#BTCWhaleMovement Crypto trading isn’t rocket science. With patience, logic, and these 10 simple rules, you can slowly build wealth. Just don’t rush it!
1. Buy the Dip on Strong Coins
If a strong crypto falls for 9 days straight, it might be a golden entry point. Watch it closely.
2. 2-Day Rally? Take Profits!
If a coin pumps for 2 days, book some profit. Always secure gains.
3. After +7%, Wait
If a crypto jumps 7% or more, wait for a pullback before entering. Don’t chase.
4. Enter After the Bull Run Ends
Don’t jump in mid-rally. Wait for the bull run to cool off before investing.
5. Low Volatility = Warning
If a coin stays dull for 3 days, wait 3 more. No action? Time to rotate to a better opportunity.
6. No Recovery = Exit
If a coin can’t recover yesterday’s price, exit early. Cut losses fast.
7. Gainers Hint at More Gainers
If 3 coins are pumping, there might be 5. Spot coins going up 2 days in a row—buy the dip. Day 5 often makes a good exit.
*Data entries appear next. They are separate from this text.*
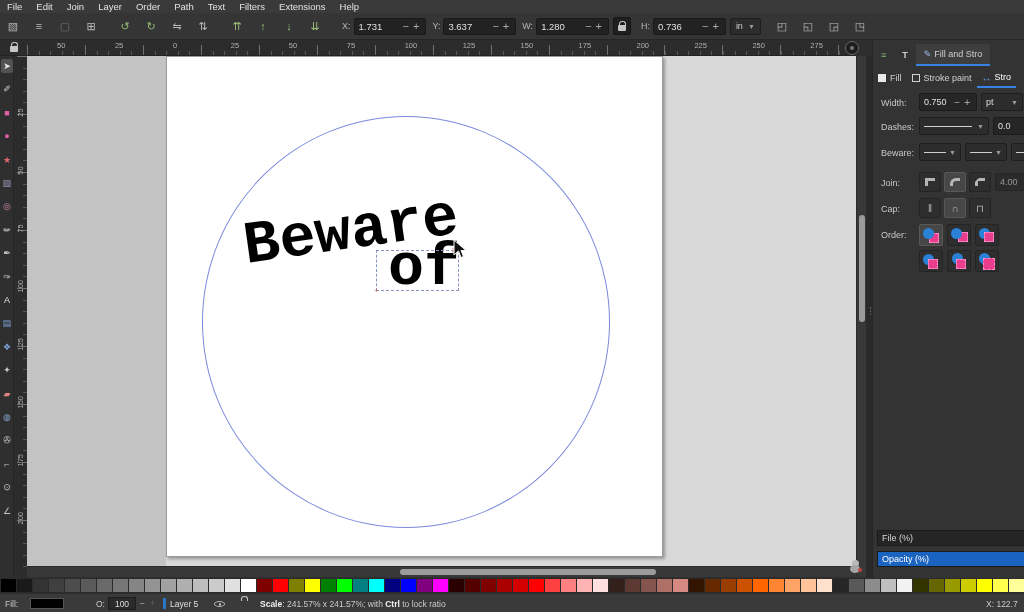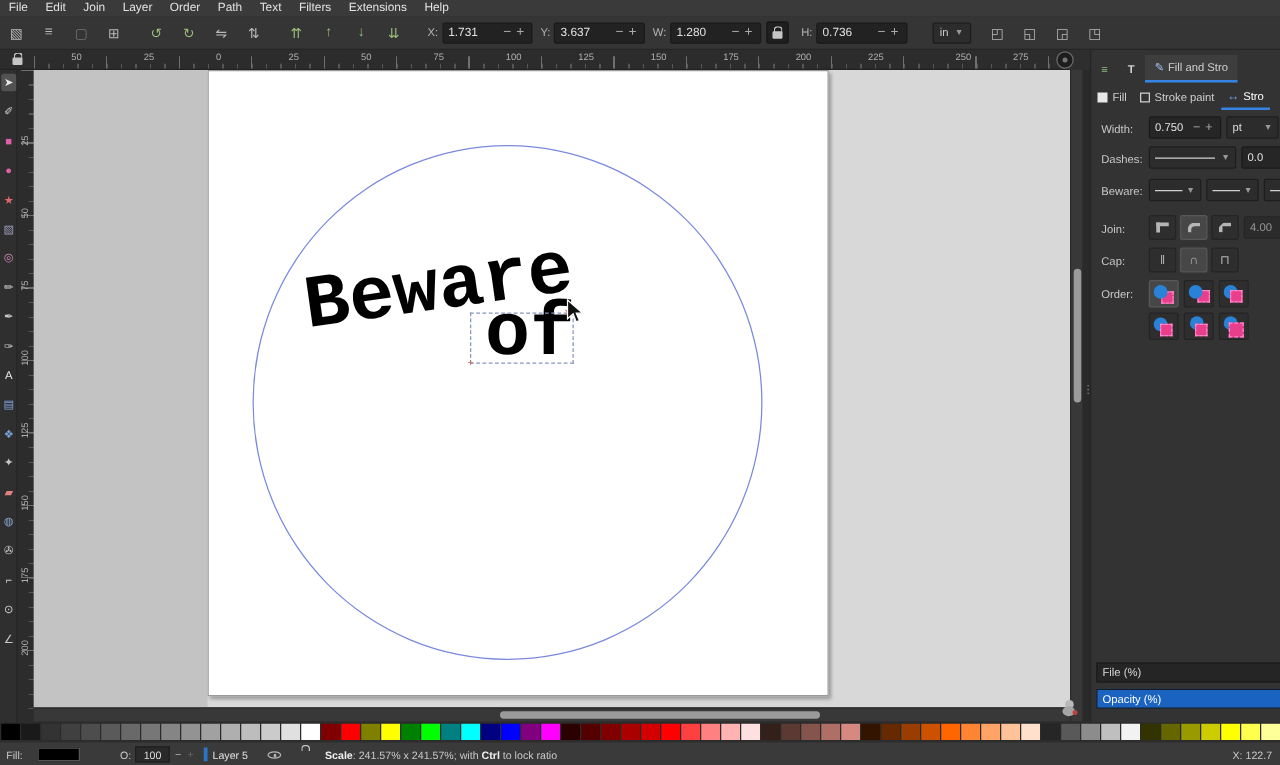--- a/index.html
+++ b/index.html
@@ -24,7 +24,7 @@
   .lock-btn { width:18px; height:18px; background:#1f1f1f; border:1px solid #161616; border-radius:2px; margin:0 4px; display:flex; align-items:center; justify-content:center; }
   .mini-lock { width:8px; height:6px; background:#c5c5c5; border-radius:1px; position:relative; margin-top:3px; }
   .mini-lock::before { content:""; position:absolute; left:1px; top:-4px; width:5px; height:4px; border:1.5px solid #c5c5c5; border-bottom:none; border-radius:3px 3px 0 0; }
-  .unit-select { display:flex; align-items:center; background:#2c2c2c; border:1px solid #1d1d1d; border-radius:2px; height:17px; padding:0 5px; margin-left:20px; }
+  .unit-select { display:flex; align-items:center; background:#2c2c2c; border:1px solid #1d1d1d; border-radius:2px; height:17px; padding:0 5px; margin-left:4px; }
   .unit-select .uval { font-size:9px; color:#ccc; margin-right:5px; }
   .caret { font-size:7px; color:#999; }
   

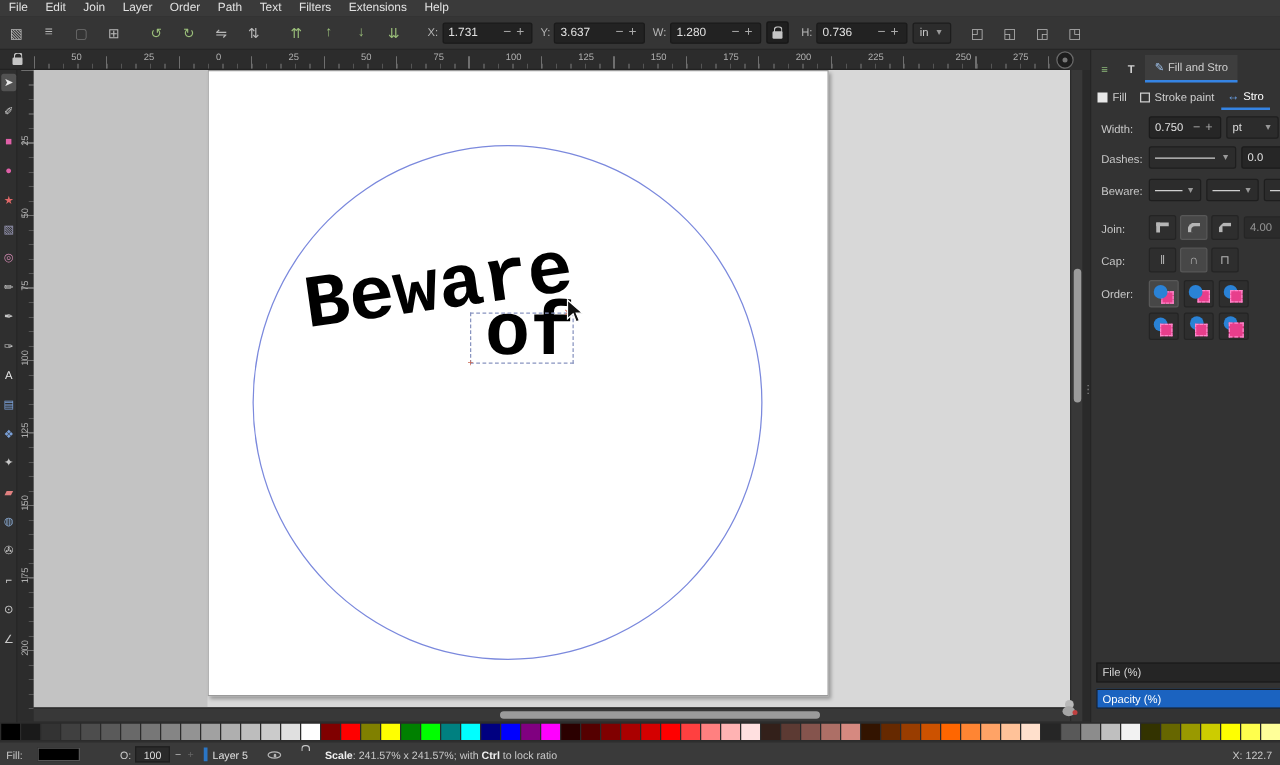--- a/index.html
+++ b/index.html
@@ -208,7 +208,7 @@
       <span class="h-rlabel" style="left: 551.55px;">175</span>
       <span class="h-rlabel" style="left: 609.5px;">200</span>
       <span class="h-rlabel" style="left: 667.45px;">225</span>
-      <span class="h-rlabel" style="left: 725.4px; margin-left: 12px;">250</span>
+      <span class="h-rlabel" style="left: 725.4px;">250</span>
       <span class="h-rlabel" style="left: 783.35px;">275</span>
     </div>
   <div id="v-ruler">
8. Volume + Price = Key Signals
Rising volume + breakout from lows = good sign. But high volume + flat price at top = danger. Watch for reversals.
9. Only Trade Uptrends
Focus on cryptos in an uptrend:
3-day MA rising = short-term up
30-day MA rising = mid-term up
80-day MA rising = strong uptrend
120-day MA rising = long-term up
10. Small Capital, Big Moves
Even with small funds, smart strategies win. Stay calm, follow rules, and wait for the right time.